Directions
Restate word for word the entries below, starting with the line with "payment terms: 30 days -> 14 days" and continuing through the line with "total: 28.31 -> 28.81". Include both of those lines and no others.

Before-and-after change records
----------

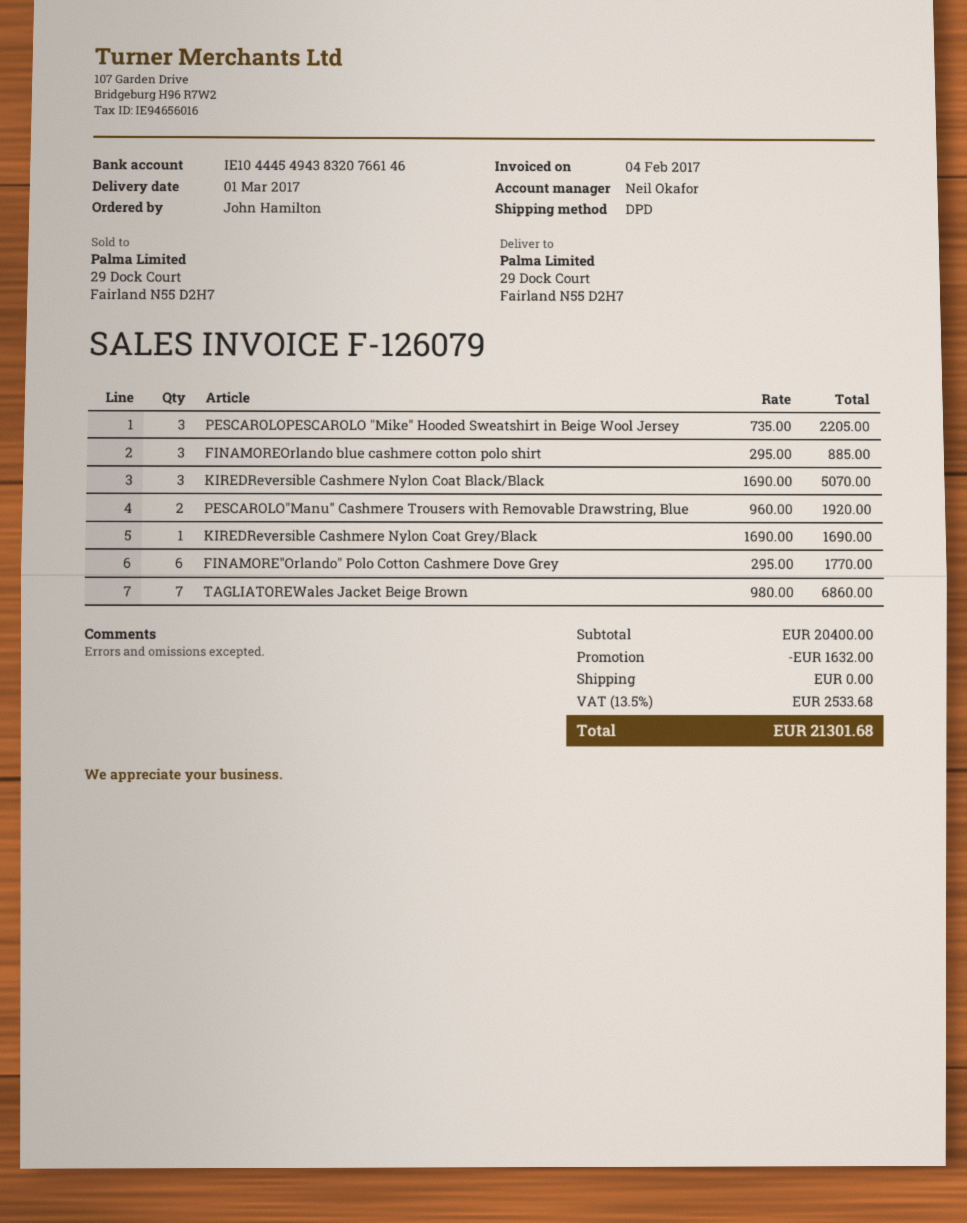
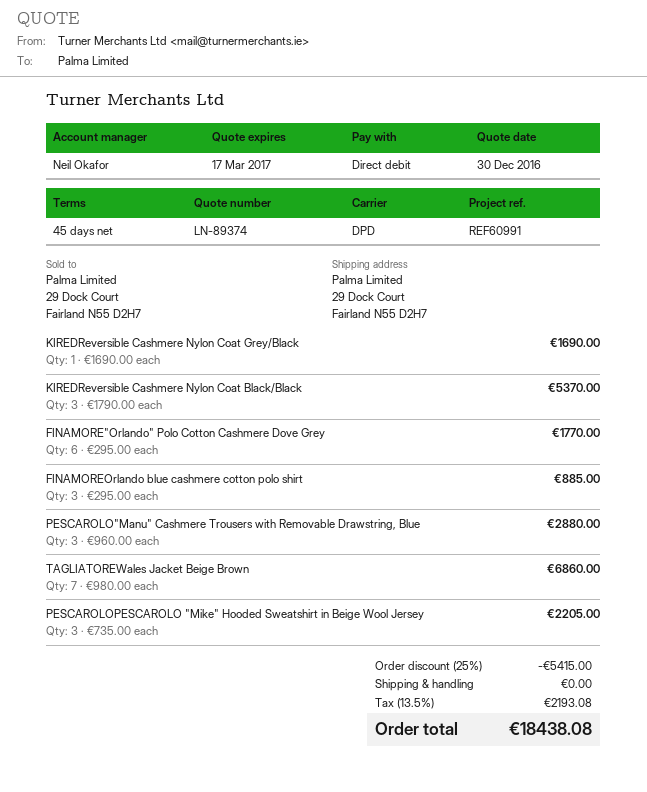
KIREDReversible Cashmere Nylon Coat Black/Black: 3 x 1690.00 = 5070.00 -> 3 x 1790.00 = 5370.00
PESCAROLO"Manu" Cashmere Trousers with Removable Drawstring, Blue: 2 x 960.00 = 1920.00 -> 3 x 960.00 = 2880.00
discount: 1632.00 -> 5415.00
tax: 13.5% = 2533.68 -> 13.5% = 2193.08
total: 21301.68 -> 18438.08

----------

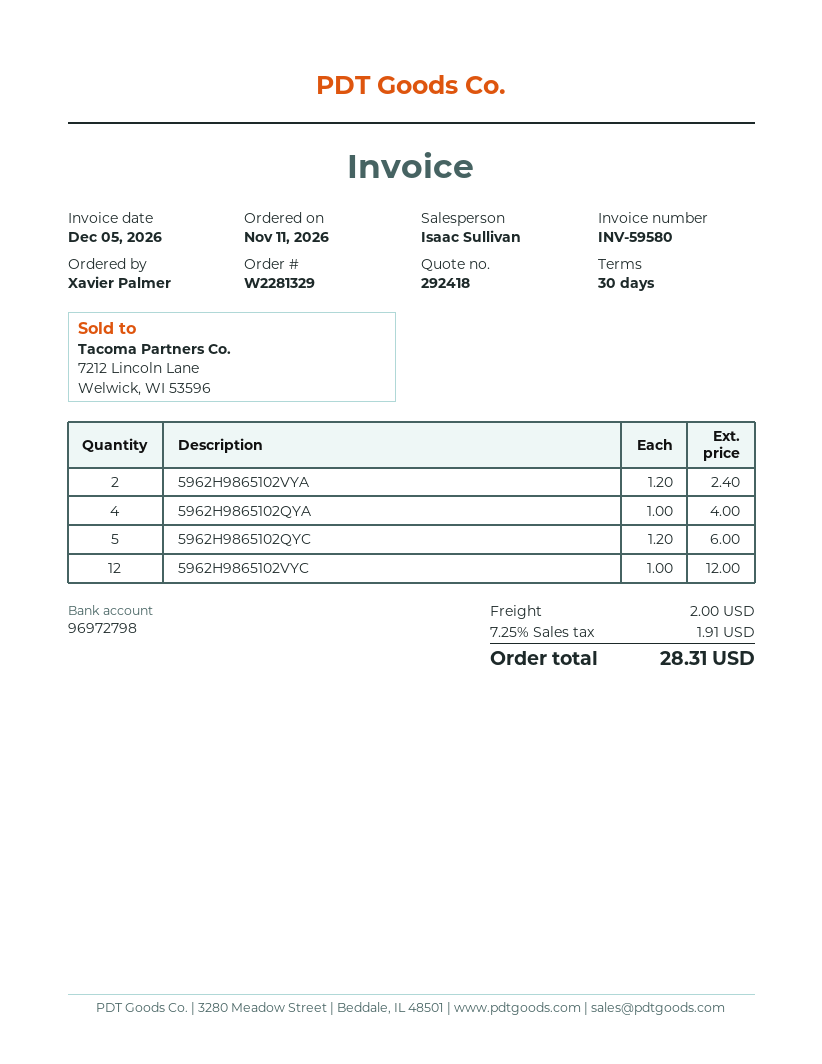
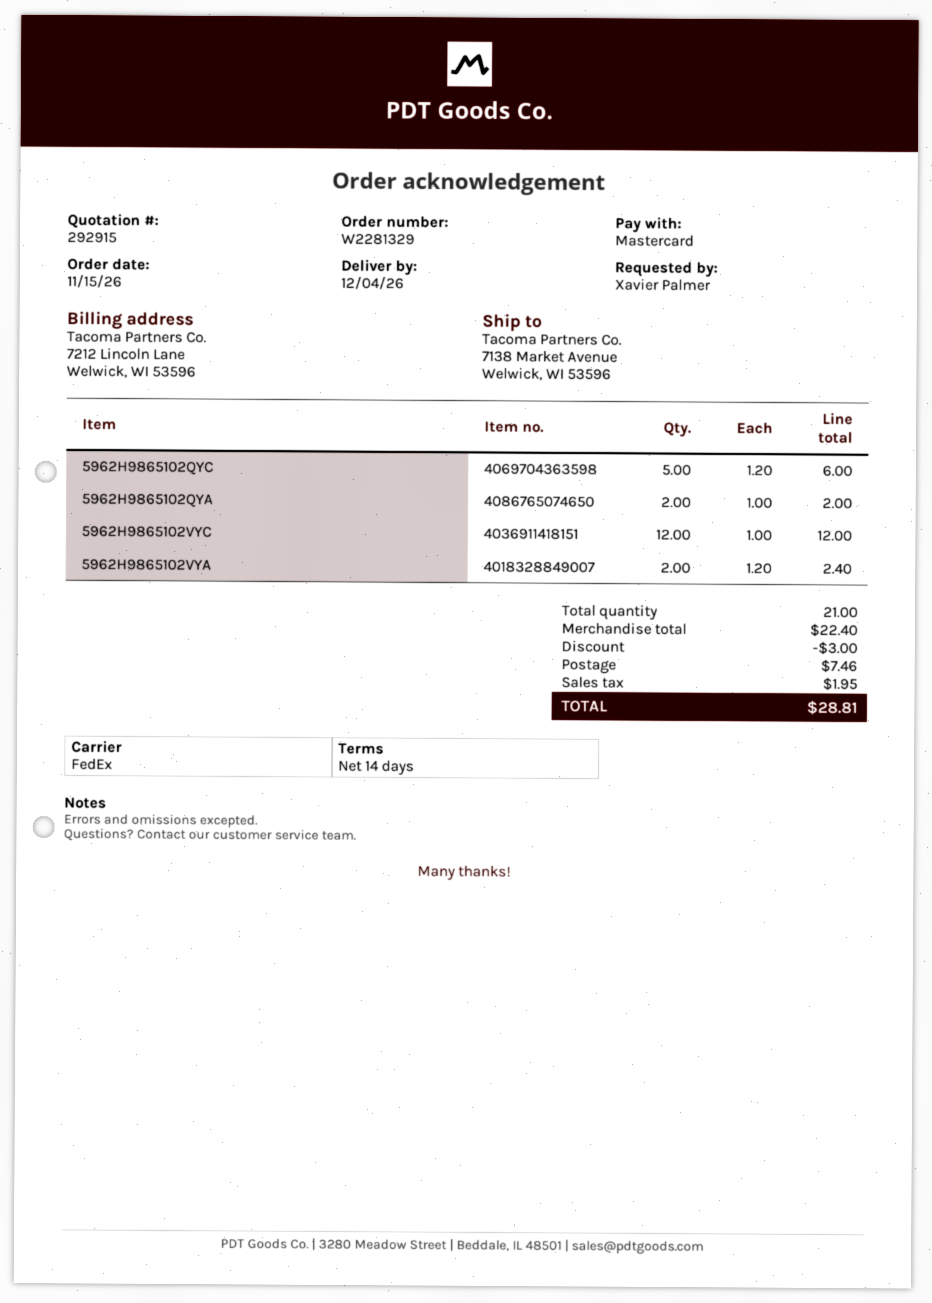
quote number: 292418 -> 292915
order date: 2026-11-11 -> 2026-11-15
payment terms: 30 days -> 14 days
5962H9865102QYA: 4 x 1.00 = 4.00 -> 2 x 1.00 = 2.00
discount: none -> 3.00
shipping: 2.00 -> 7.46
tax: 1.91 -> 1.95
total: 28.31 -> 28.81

----------

Output below
payment terms: 30 days -> 14 days
5962H9865102QYA: 4 x 1.00 = 4.00 -> 2 x 1.00 = 2.00
discount: none -> 3.00
shipping: 2.00 -> 7.46
tax: 1.91 -> 1.95
total: 28.31 -> 28.81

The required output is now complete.